Why Close Comments?

I have never understood why some blogs and web sites turn off comments to items, sometimes just a few weeks after they post an item. I’ve always thought this was a bad idea.

The other day, for example, I was researching a new urban legend (well, at least it was new to me). In the course of my websurfing I came across a brief item on a very popular blog that is run by a few academics. The blog entry repeated the urban legend and then linked to a study that supposedly supported this particular myth. There were a number of comments, all speculating on why the urban legend was true.

But, it turns out, the urban legend really is just an urban legend. The study cited was several years old and there were serious shortcomings to it that emerged after it had been published. I thought I’d set the record straight and post a link to a point-by-point critique of the study’s methodology that appeared in a peer reviewed journal.
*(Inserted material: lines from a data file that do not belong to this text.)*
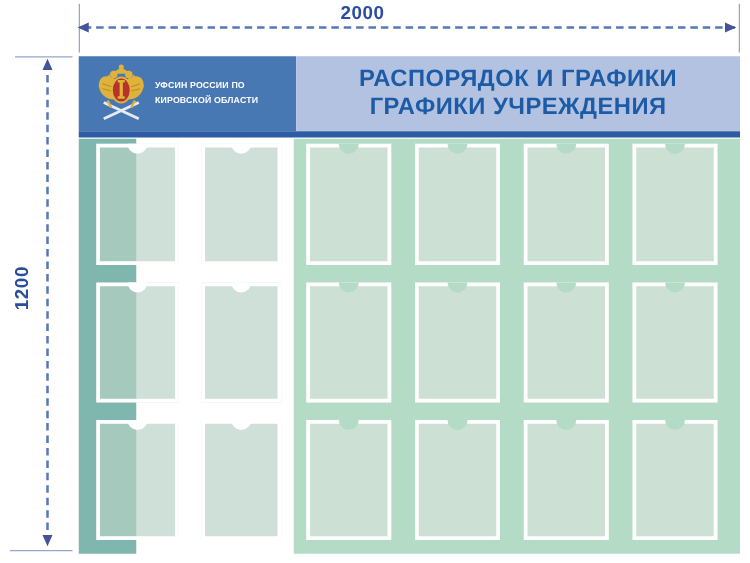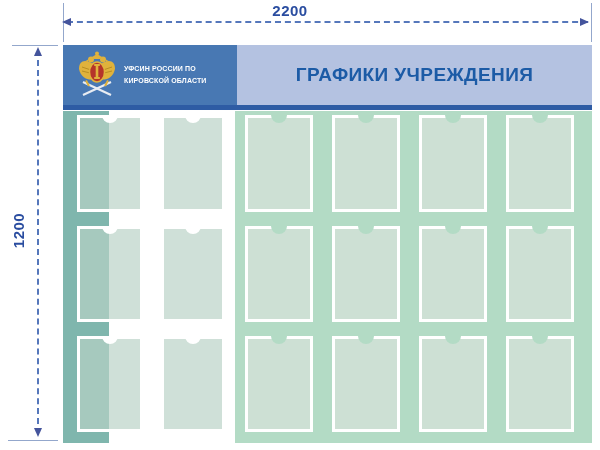"2200" div.dim-label { text: 2200 -> 2000 }
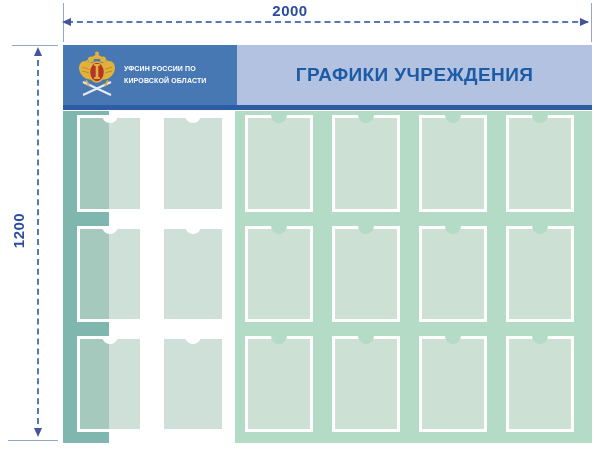"РАСПОРЯДОК И ГРАФИКИ" div.title-line { html: none -> <div>РАСПОРЯДОК И ГРАФИКИ</div> }
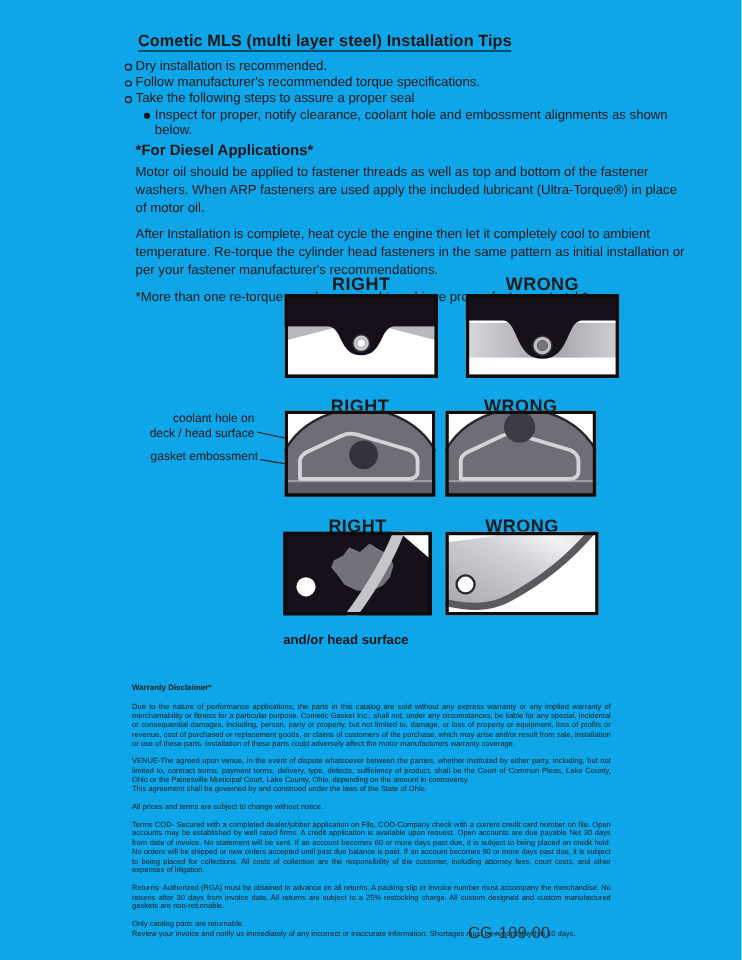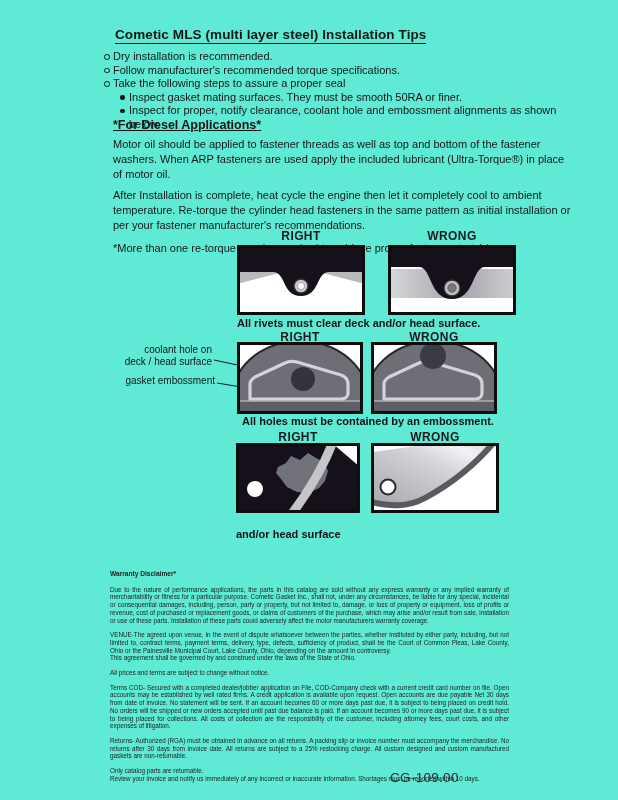"Cometic MLS (multi layer steel)" .page { background: #5eead4 -> #0ea5e9 }
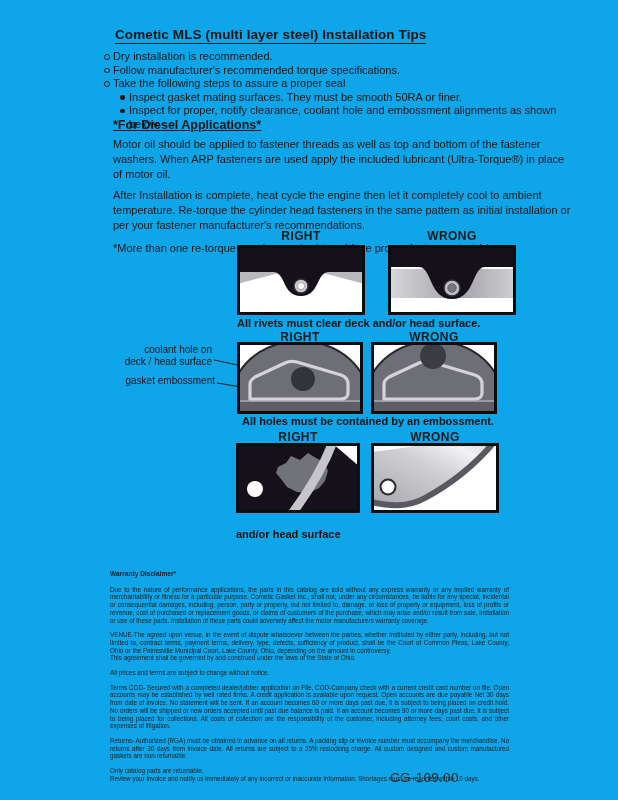"Inspect gasket mating surfaces. They" div.bullet { html: <div>Inspect gasket mating surfaces. They must be smooth 50RA or finer.</div> -> none }
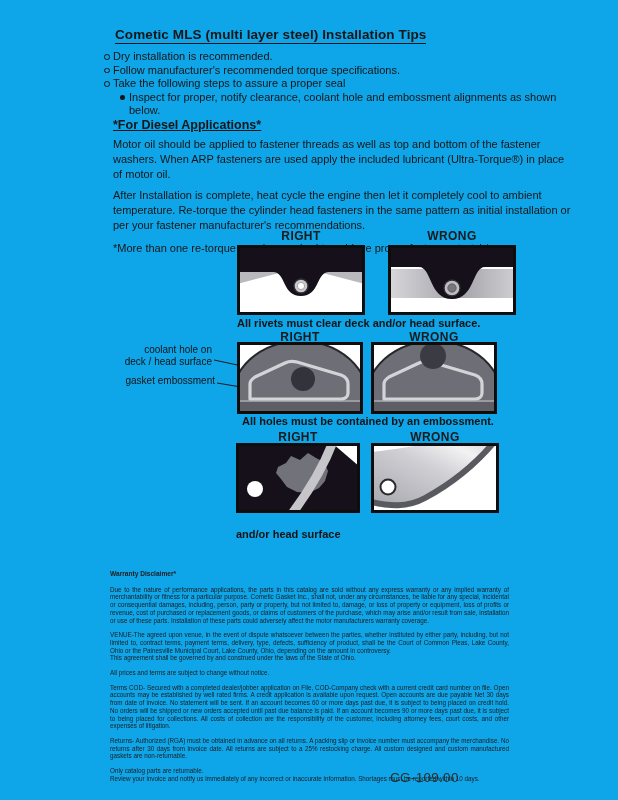"*For Diesel Applications*" .diesel-heading { text-decoration: underline -> none }
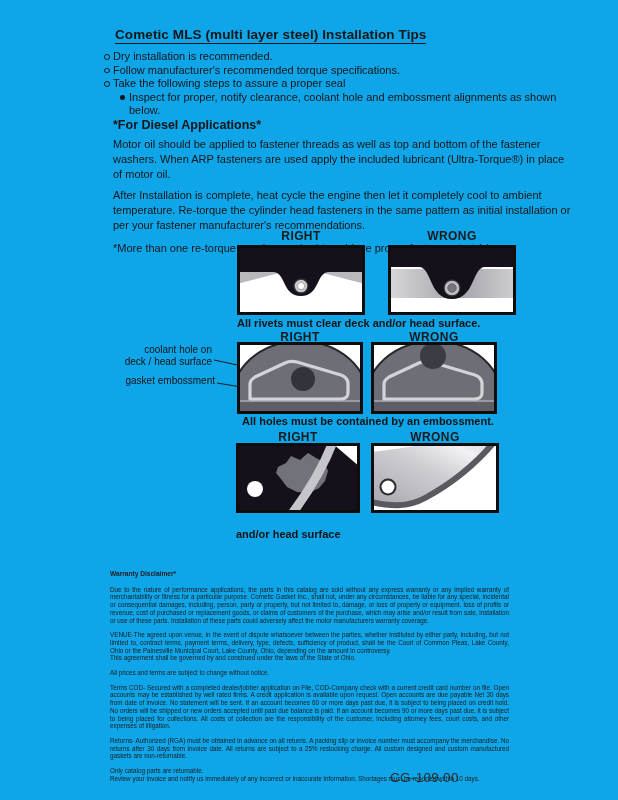"RIGHT" .dlabel { font-size: 12px -> 15px }
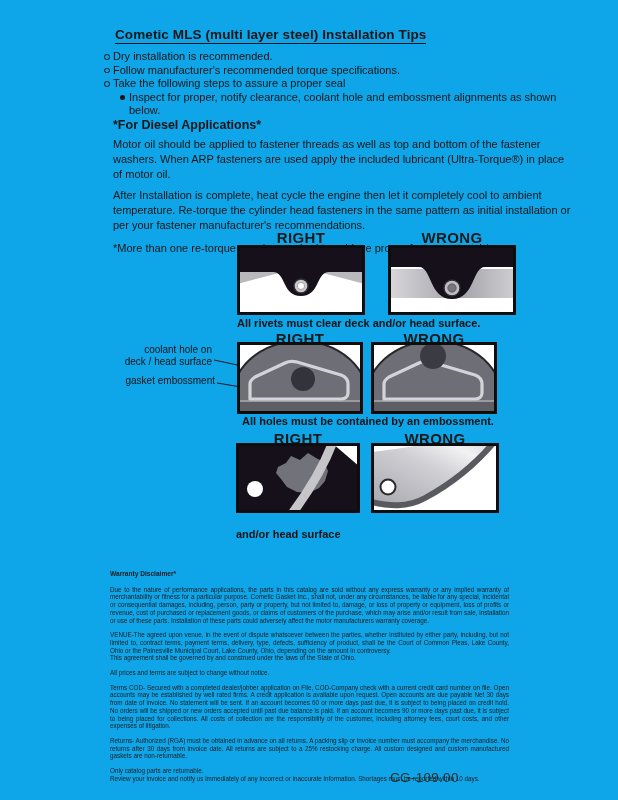"All rivets must clear deck" div.dcap { html: <div>All rivets must clear deck and/or head surface.</div> -> none }
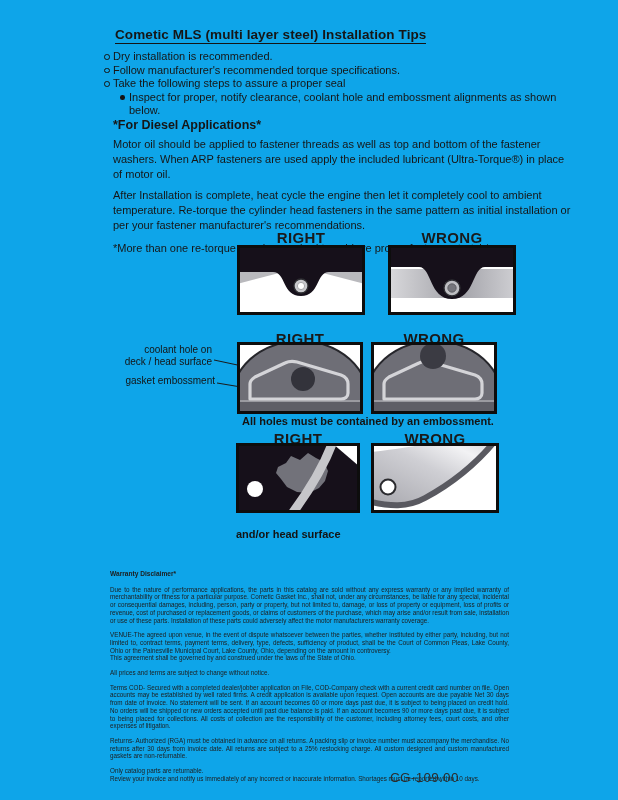"All holes must be contained" div.dcap { html: <div>All holes must be contained by an embossment.</div> -> none }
Except I couldn’t. Even though the item was posted in February 2008, comments had already been turned off. Anyone researching this urban legend who happens upon this particular blog post will assume that the question has been authoritatively resolved in the affirmative when that simply isn’t the case.

Which is why I never close commenting. If someone comes a long a month or year or decade later to somethng I’ve written and can offer insight into the issue, more power to them. The web is not a synchronous media so I’m not sure why commenting should expire after some arbitrary length of time.

3 thoughts on “Why Close Comments?”

  1. The best reason I’ve seen is sites that find that the vast majority of new comments after X time is spam, so there’s no point to it.

    My tool can’t even close comments (how would you shut off e-mail replies without shutting the mailing list off completely?) but I can understand it.

  2. Very good points, Mark. Akismet seems to capture almost all of the spam. There are literally hundreds of spam comments posted to this blog every week, but only about 1-2 actually show up on the site, and marking them as spam is fairly painless.

    But the site I was writing about above uses an odd platform I’d never heard of before and doesn’t appear to have any anti-comment spam system so yeah, that makes sense.